| > You need way more than mere primitives to get upto any useful level of knowledge in a given lifetime. That is just because "useful level of knowledge" is required to participate in society as I want to - most low-hanging fruit has already been collected. If you're at the frontier, you're immediately productive. > In other words: Sorry, I phrased a little incorrectly. It's more like Filter(Mutate(AmbientCulture)), that is, I selectively copy or mutate everything I see into stuff that gets accepted by the audit, after which it is my knowledge. (Mutate creates some modifications of memes as I am able, and Filter removes unsuitable ones; but computationally it is probably a one-stage directed process.) I would call it knowledge state, not "identity state", my identity is immutable too. Yes, preferences are immutable; preferences = identity. > You argue that if ... If I understand you well, your criticism is that I use momentary artifacts created in dependency on a given environment to establish identity independent of environment. > the following will not remain true ("create functionally similar designs") due to changes/updates in the common good Culture changes continuously. A given distributed identity would create a needed design over time, at each moment relying only on the current state of its own work. (It follows that identities can be nested: an identity may create a meme that will be owned by any identities that contain that identity.) If the work is not synchronized across space, work may fork and diverge, but the differences would not be functionally significant in the end. If something suppresses your work, you should defend against this, or you will be screwed too. |
Yes. Also, from a philosophical angle, consider this:
It is possible to get an "immutable-looking" entity out of mutable substance; the reverse is not possible - getting mutable stuff out of immutable stuff. Therefore, I still think it is more sensible to avoid the idea of "immutable" preferences. What looks "immutable" (identity) may just be a short-lived illusion (or maybe a long-lived illusion - depending on the perspective; either way an illusion).

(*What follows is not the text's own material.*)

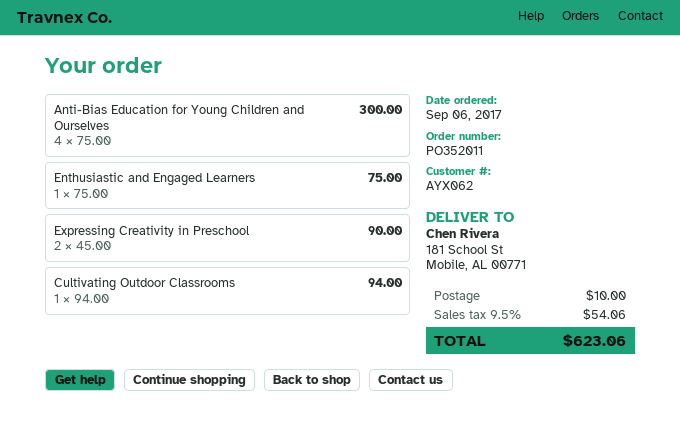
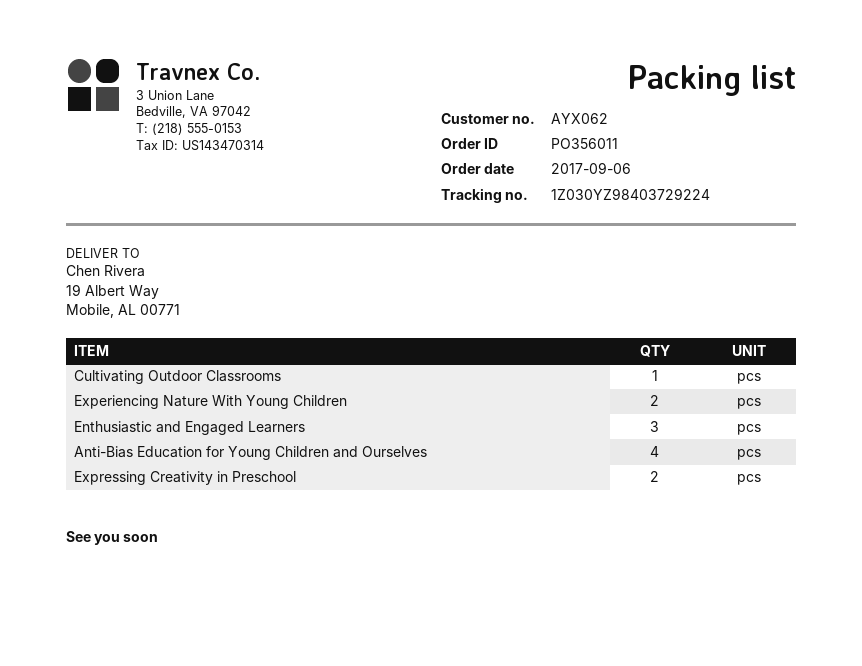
order number: PO352011 -> PO356011
ship to: 181 School St, Mobile, AL 00771 -> 19 Albert Way, Mobile, AL 00771
Enthusiastic and Engaged Learners: 1 -> 3
Experiencing Nature With Young Children: none -> 2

The sense of self could be seen as a temporary, mutable "clustering" of pieces of thought within the larger system of thought. I like the idea of "nesting" you mentioned though. However, I'd still bet on "mutable preferences" over "immutable preferences" -- that "I" is a temporary illusion. Accepting this would remove the problematic dualism...
The buddhist texts present the idea of a solid-looking rainbow; go inspect it, and poof, it really wasn't there in the first place.